═══ INPUT FOR THIS TASK ═══

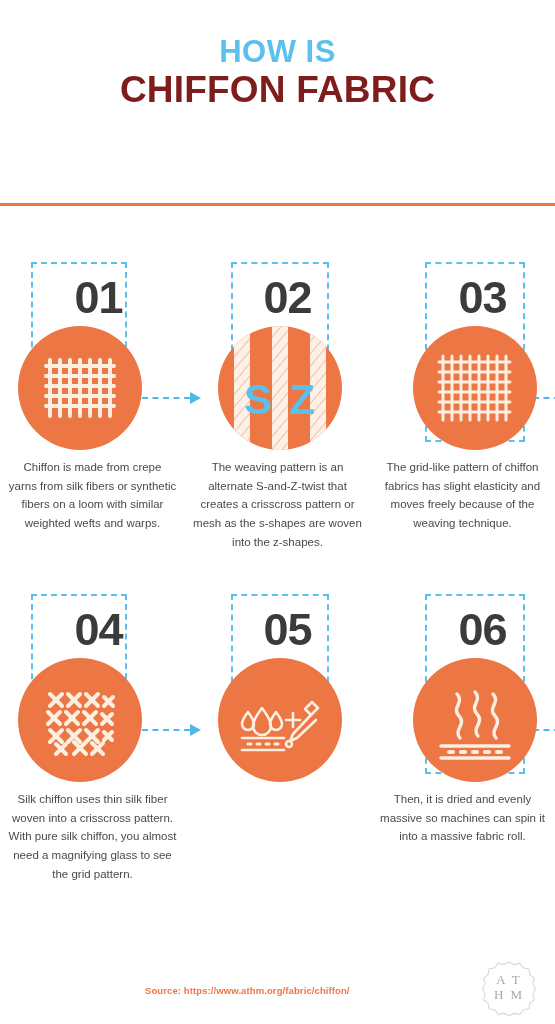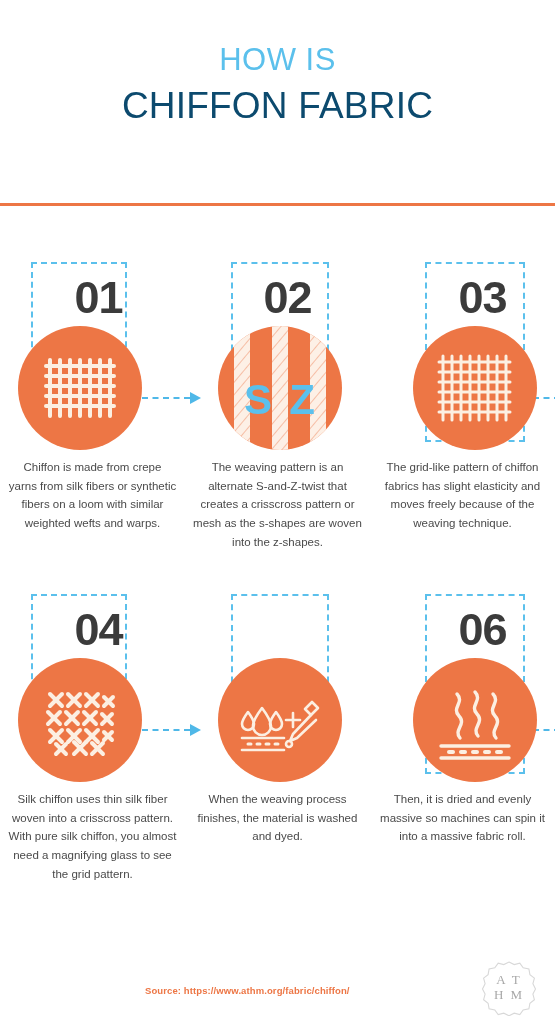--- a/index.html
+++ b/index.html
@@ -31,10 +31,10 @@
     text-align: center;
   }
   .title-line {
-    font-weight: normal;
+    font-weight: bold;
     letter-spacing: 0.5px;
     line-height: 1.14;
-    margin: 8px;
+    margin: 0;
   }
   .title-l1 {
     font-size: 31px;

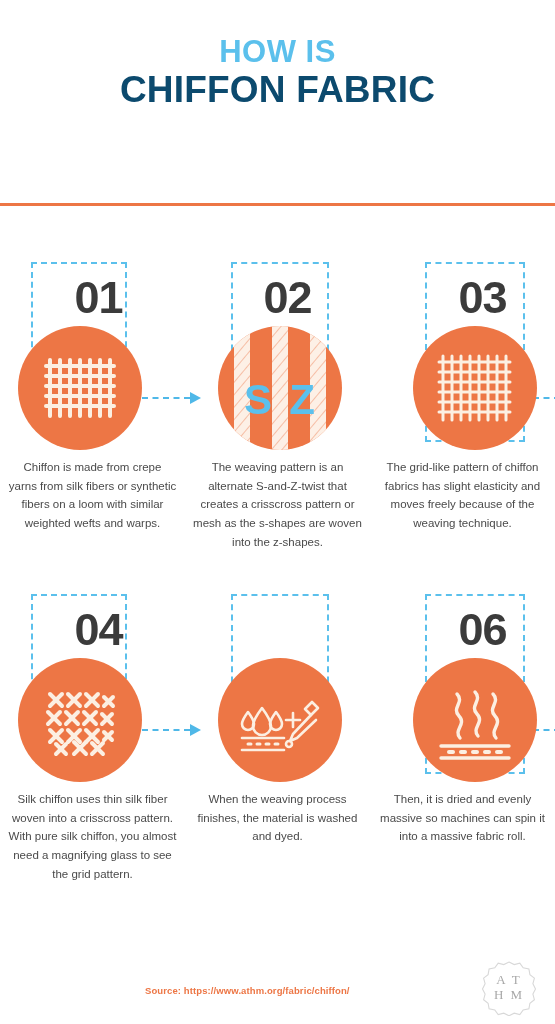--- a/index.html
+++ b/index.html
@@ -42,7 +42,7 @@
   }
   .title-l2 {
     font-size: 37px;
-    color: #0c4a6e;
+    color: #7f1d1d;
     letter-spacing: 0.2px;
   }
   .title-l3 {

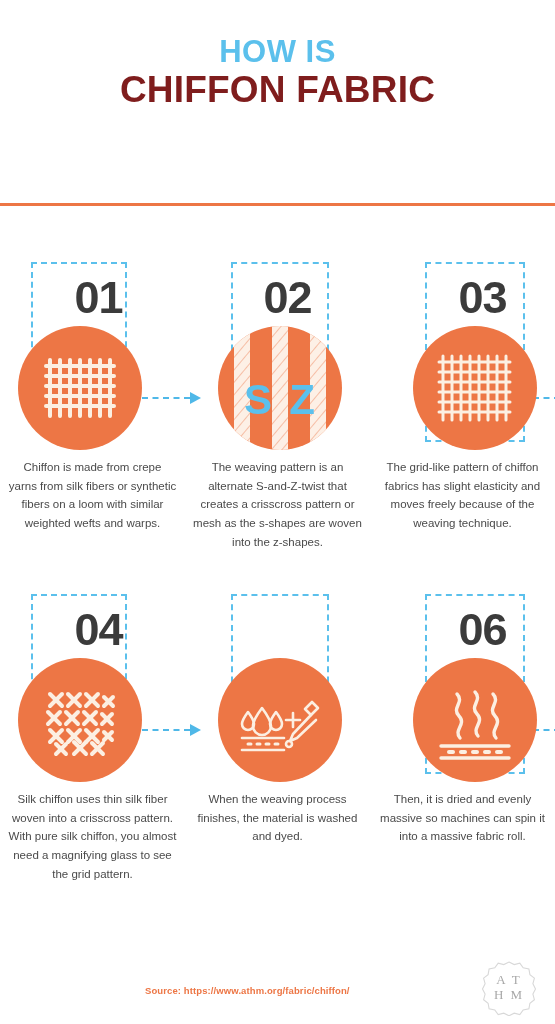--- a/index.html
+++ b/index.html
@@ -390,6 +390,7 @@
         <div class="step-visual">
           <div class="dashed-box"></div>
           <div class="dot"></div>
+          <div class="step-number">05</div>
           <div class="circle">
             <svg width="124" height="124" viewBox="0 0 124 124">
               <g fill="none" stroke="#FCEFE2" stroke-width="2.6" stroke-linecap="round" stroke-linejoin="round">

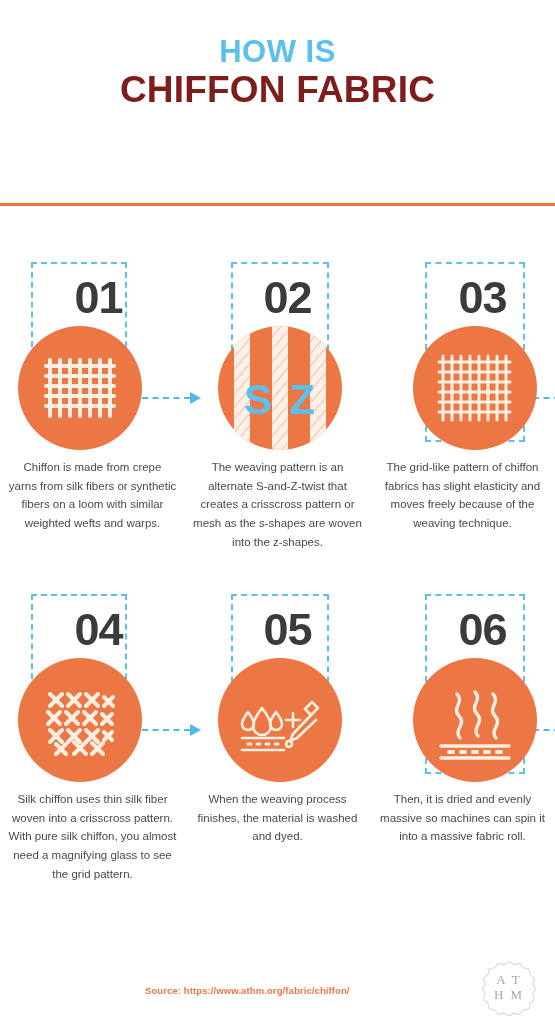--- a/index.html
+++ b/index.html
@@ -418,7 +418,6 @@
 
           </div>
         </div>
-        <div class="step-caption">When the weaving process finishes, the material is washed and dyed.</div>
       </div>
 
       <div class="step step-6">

═══
═══ INPUT FOR THIS TASK ═══

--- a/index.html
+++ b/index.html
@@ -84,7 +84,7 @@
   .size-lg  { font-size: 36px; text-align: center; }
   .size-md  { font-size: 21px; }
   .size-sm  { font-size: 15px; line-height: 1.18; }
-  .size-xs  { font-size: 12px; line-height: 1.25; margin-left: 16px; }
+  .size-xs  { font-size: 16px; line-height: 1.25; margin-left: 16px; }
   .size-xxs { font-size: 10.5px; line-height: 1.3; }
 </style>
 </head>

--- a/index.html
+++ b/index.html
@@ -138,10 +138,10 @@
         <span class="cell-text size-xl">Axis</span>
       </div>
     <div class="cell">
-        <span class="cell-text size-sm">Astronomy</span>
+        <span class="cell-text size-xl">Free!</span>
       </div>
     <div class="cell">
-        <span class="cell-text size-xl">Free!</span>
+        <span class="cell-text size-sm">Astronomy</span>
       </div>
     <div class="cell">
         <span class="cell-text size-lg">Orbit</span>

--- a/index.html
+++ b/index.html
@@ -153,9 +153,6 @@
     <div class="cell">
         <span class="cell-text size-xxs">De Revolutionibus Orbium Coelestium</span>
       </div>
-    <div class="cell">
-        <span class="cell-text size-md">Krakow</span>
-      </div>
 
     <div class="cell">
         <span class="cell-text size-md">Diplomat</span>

═══
═══ INPUT FOR THIS TASK ═══

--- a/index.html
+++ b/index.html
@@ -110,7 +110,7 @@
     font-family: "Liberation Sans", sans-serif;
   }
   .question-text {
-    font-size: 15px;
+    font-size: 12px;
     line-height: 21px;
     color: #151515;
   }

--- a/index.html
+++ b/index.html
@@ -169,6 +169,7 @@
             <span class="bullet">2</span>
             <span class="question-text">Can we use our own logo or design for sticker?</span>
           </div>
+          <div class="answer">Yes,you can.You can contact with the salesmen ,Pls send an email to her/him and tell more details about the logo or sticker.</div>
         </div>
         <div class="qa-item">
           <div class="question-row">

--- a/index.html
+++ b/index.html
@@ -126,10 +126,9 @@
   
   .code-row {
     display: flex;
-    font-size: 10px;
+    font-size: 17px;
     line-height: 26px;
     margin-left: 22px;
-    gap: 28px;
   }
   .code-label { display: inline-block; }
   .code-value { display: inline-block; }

═══

• **TRY IT**
Return every line above that contains the word "width".

• **RESULT**
             <svg width="124" height="124" viewBox="0 0 124 124">
               <g fill="none" stroke="#FCEFE2" stroke-width="2.6" stroke-linecap="round" stroke-linejoin="round">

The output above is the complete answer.